▶ [DATA SHOWN]:
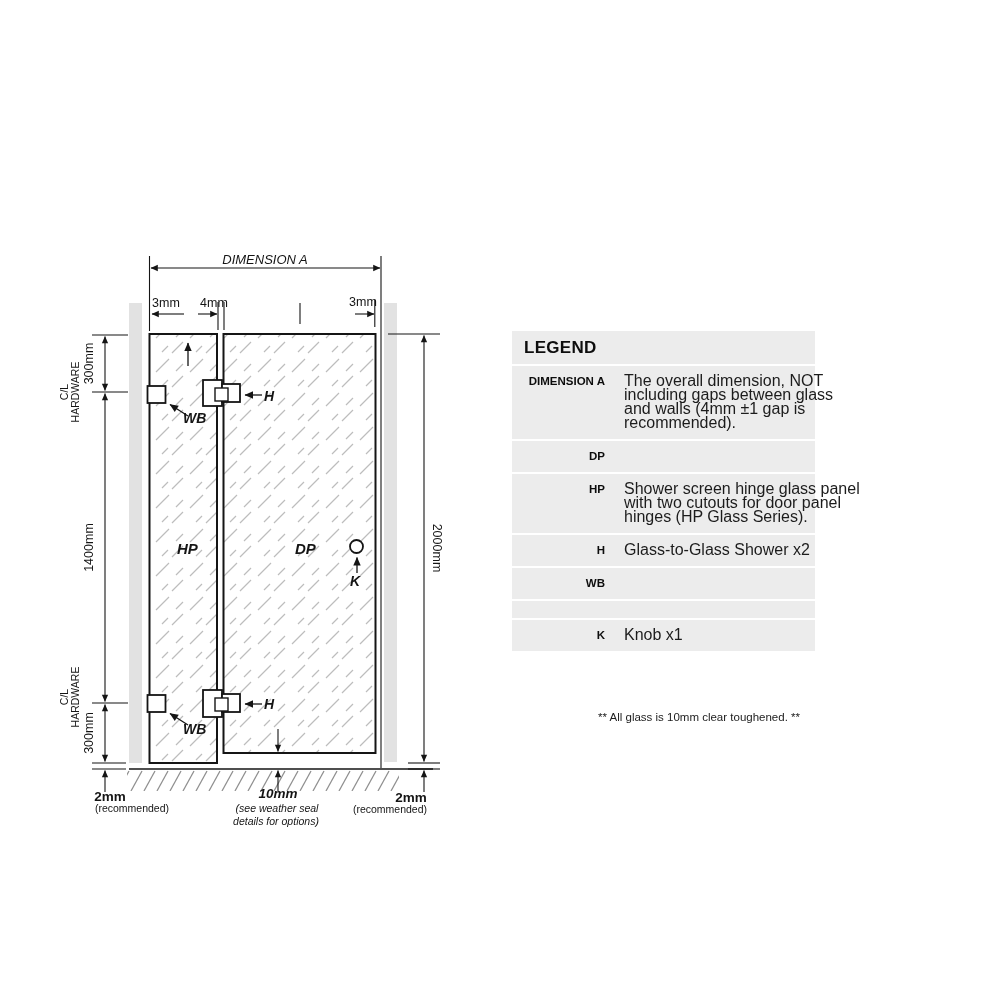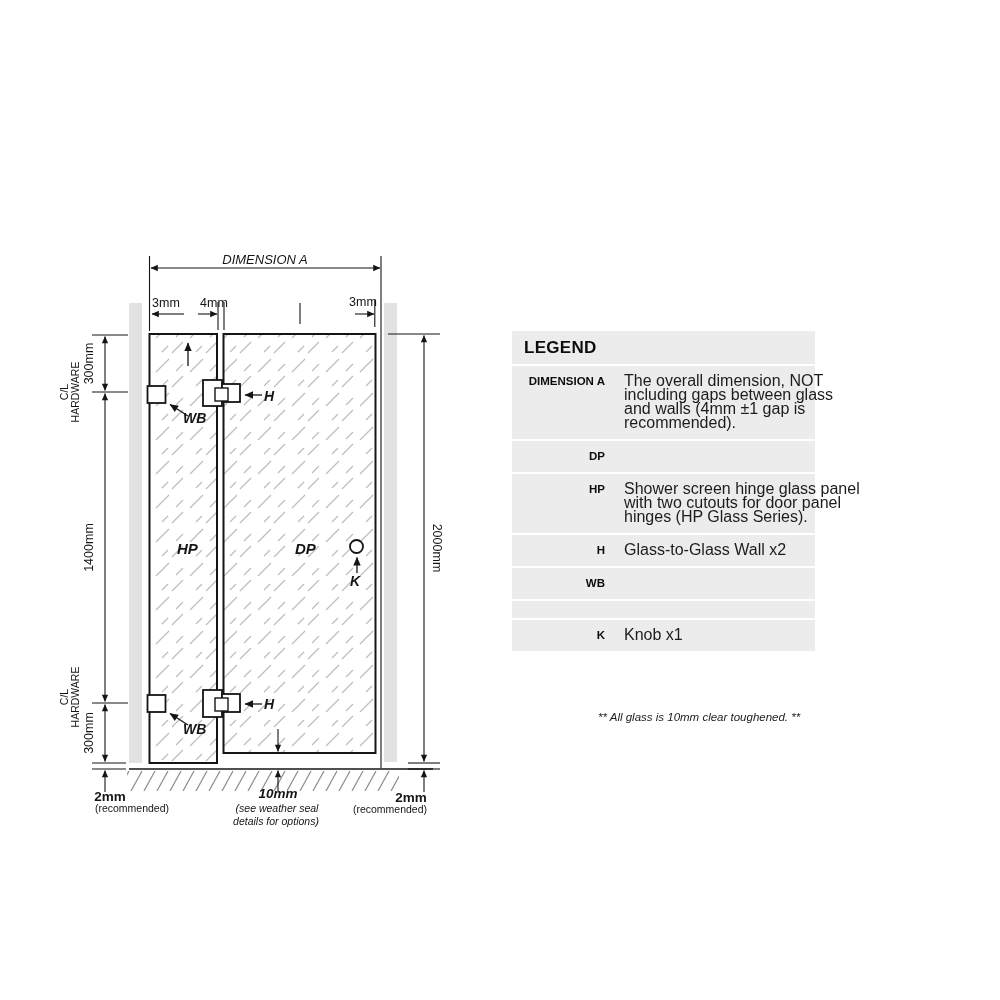--- a/index.html
+++ b/index.html
@@ -29,21 +29,21 @@
             background:#ececec; }
   .legend-header { font-size:17px; font-weight:bold; letter-spacing:0.3px;
                    padding:7px 0 6px 12px; line-height:20px; color:#0d0d0d; }
   .legend-row { display:flex; border-top:2px solid #ffffff; padding:8px 0 9px 0; }
   .legend-row .term { flex:none; width:93px; text-align:right; font-weight:bold;
                       font-size:11.5px; line-height:14px; color:#0d0d0d; }
   .legend-row .desc { margin-left:19px; font-size:16px; line-height:14px;
                       white-space:pre; color:#1c1c1c; }
   .legend-row.r-empty { min-height:10px; }
   .legend-note { position:absolute; left:598px; top:711px; font-size:11.5px;
-                 font-style:italic; color:#1c1c1c; white-space:nowrap; }
+                 color:#1c1c1c; white-space:nowrap; }
 </style>
 </head>
 <body>
 
 <div class="page">
 
 
   <svg class="drawing" width="1000" height="1000" viewBox="0 0 1000 1000">
     <defs>
       <marker id="arr" viewBox="0 0 10 10" refX="9.5" refY="5" markerWidth="9" markerHeight="6.5" orient="auto-start-reverse">
@@ -179,21 +179,21 @@
       <div class="term">DP</div>
     </div>
     <div class="legend-row">
       <div class="term">HP</div>
       <div class="desc">Shower screen hinge glass panel
 with two cutouts for door panel
 hinges (HP Glass Series).</div>
     </div>
     <div class="legend-row">
       <div class="term">H</div>
-      <div class="desc">Glass-to-Glass Wall x2</div>
+      <div class="desc">Glass-to-Glass Shower x2</div>
     </div>
     <div class="legend-row">
       <div class="term">WB</div>
     </div>
     <div class="legend-row r-empty">
       <div class="term"></div>
       <div class="desc"></div>
     </div>
     <div class="legend-row">
       <div class="term">K</div>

▶ [EXERCISE DESCRIPTION]: Give back the records above exactly. Pictures stay out.

▶ [OUTPUT FOR THIS TASK]:
--- a/index.html
+++ b/index.html
@@ -29,21 +29,21 @@
             background:#ececec; }
   .legend-header { font-size:17px; font-weight:bold; letter-spacing:0.3px;
                    padding:7px 0 6px 12px; line-height:20px; color:#0d0d0d; }
   .legend-row { display:flex; border-top:2px solid #ffffff; padding:8px 0 9px 0; }
   .legend-row .term { flex:none; width:93px; text-align:right; font-weight:bold;
                       font-size:11.5px; line-height:14px; color:#0d0d0d; }
   .legend-row .desc { margin-left:19px; font-size:16px; line-height:14px;
                       white-space:pre; color:#1c1c1c; }
   .legend-row.r-empty { min-height:10px; }
   .legend-note { position:absolute; left:598px; top:711px; font-size:11.5px;
-                 font-style:italic; color:#1c1c1c; white-space:nowrap; }
+                 color:#1c1c1c; white-space:nowrap; }
 </style>
 </head>
 <body>
 
 <div class="page">
 
 
   <svg class="drawing" width="1000" height="1000" viewBox="0 0 1000 1000">
     <defs>
       <marker id="arr" viewBox="0 0 10 10" refX="9.5" refY="5" markerWidth="9" markerHeight="6.5" orient="auto-start-reverse">
@@ -179,21 +179,21 @@
       <div class="term">DP</div>
     </div>
     <div class="legend-row">
       <div class="term">HP</div>
       <div class="desc">Shower screen hinge glass panel
 with two cutouts for door panel
 hinges (HP Glass Series).</div>
     </div>
     <div class="legend-row">
       <div class="term">H</div>
-      <div class="desc">Glass-to-Glass Wall x2</div>
+      <div class="desc">Glass-to-Glass Shower x2</div>
     </div>
     <div class="legend-row">
       <div class="term">WB</div>
     </div>
     <div class="legend-row r-empty">
       <div class="term"></div>
       <div class="desc"></div>
     </div>
     <div class="legend-row">
       <div class="term">K</div>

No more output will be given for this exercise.